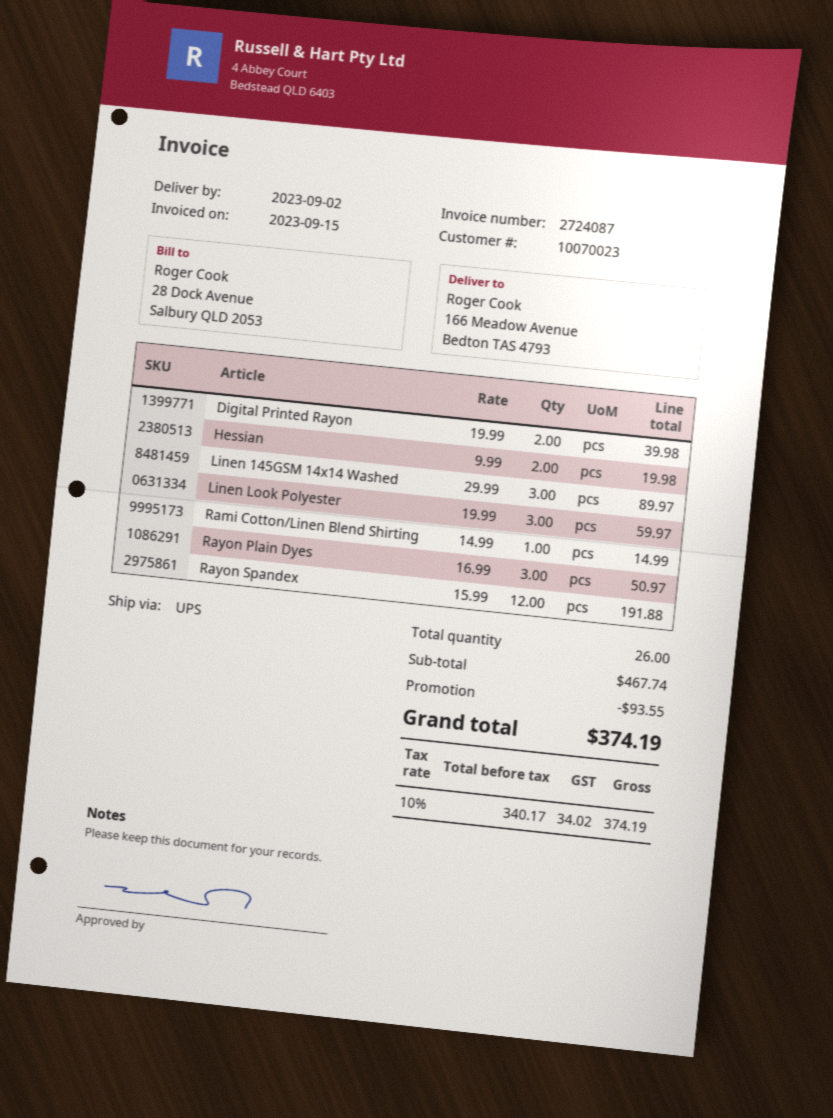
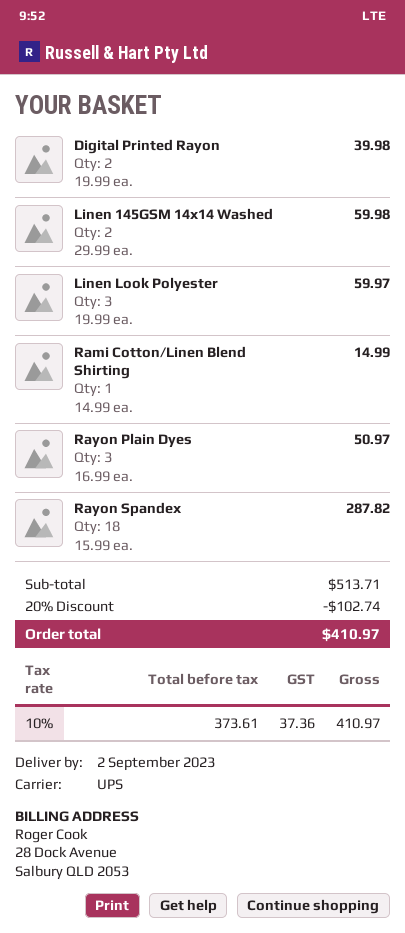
Hessian: 2 x 9.99 = 19.98 -> none
Linen 145GSM 14x14 Washed: 3 x 29.99 = 89.97 -> 2 x 29.99 = 59.98
Rayon Spandex: 12 x 15.99 = 191.88 -> 18 x 15.99 = 287.82
subtotal: 467.74 -> 513.71
discount: 93.55 -> 102.74
net: 340.17 -> 373.61
tax: 10% = 34.02 -> 10% = 37.36
total: 374.19 -> 410.97

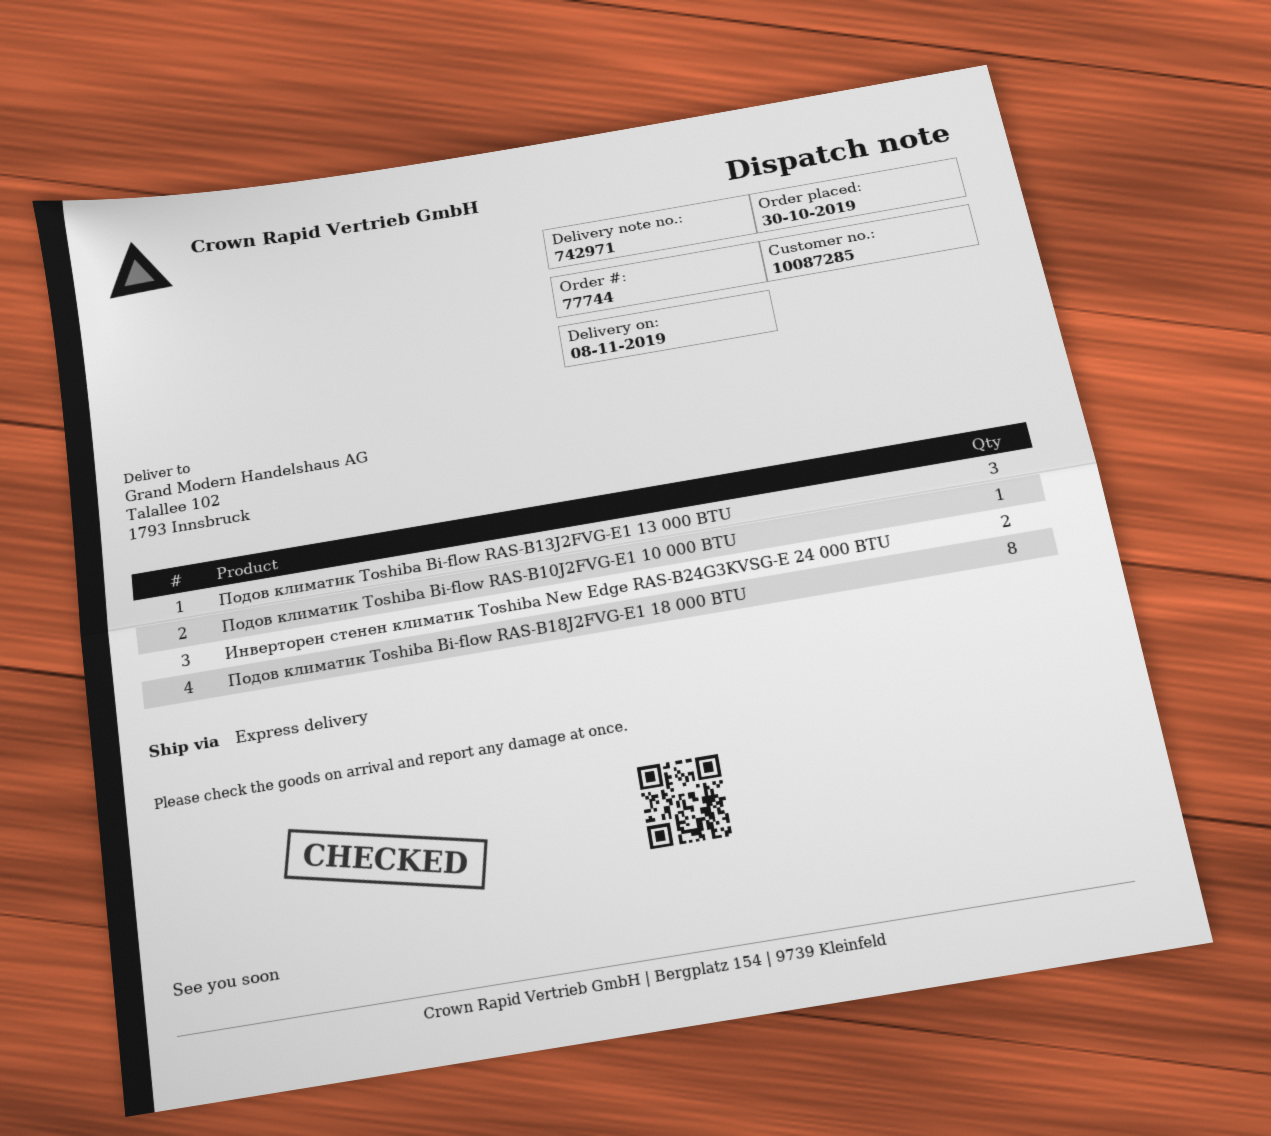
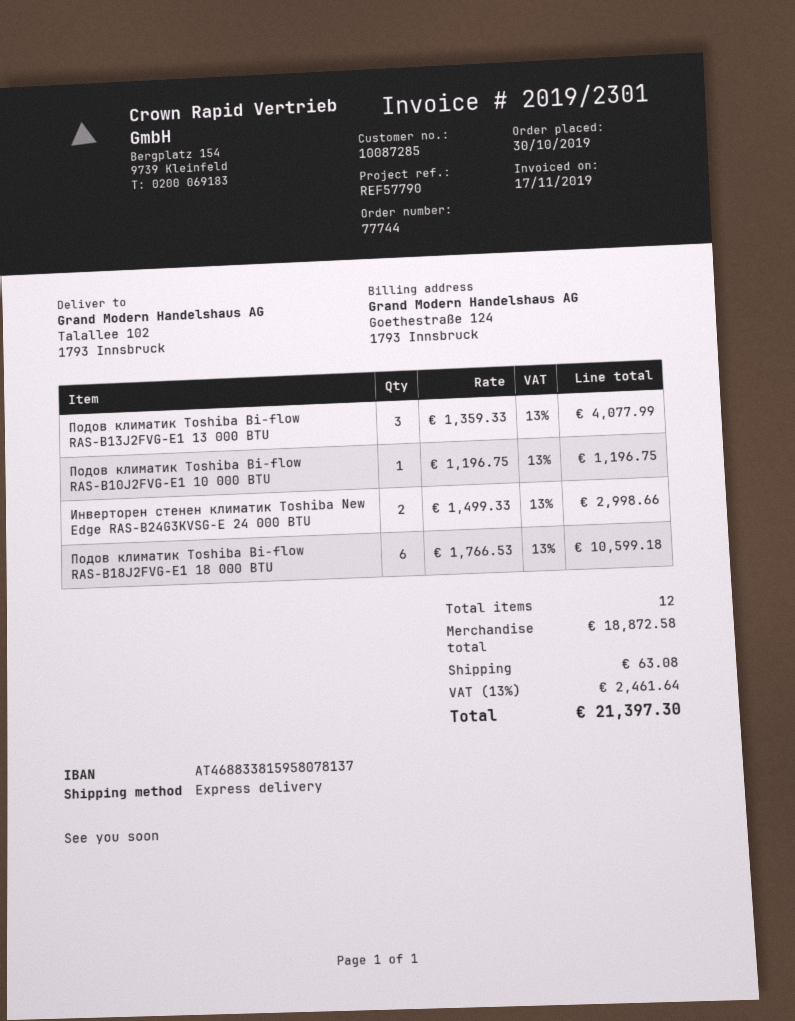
Подов климатик Toshiba Bi-flow RAS-B18J2FVG-E1 18 000 BTU: 8 -> 6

^^^^

● Directions
The answer must be the full set of records, repeated exactly, with no pictures.

● Task solution
Hessian: 2 x 9.99 = 19.98 -> none
Linen 145GSM 14x14 Washed: 3 x 29.99 = 89.97 -> 2 x 29.99 = 59.98
Rayon Spandex: 12 x 15.99 = 191.88 -> 18 x 15.99 = 287.82
subtotal: 467.74 -> 513.71
discount: 93.55 -> 102.74
net: 340.17 -> 373.61
tax: 10% = 34.02 -> 10% = 37.36
total: 374.19 -> 410.97

Подов климатик Toshiba Bi-flow RAS-B18J2FVG-E1 18 000 BTU: 8 -> 6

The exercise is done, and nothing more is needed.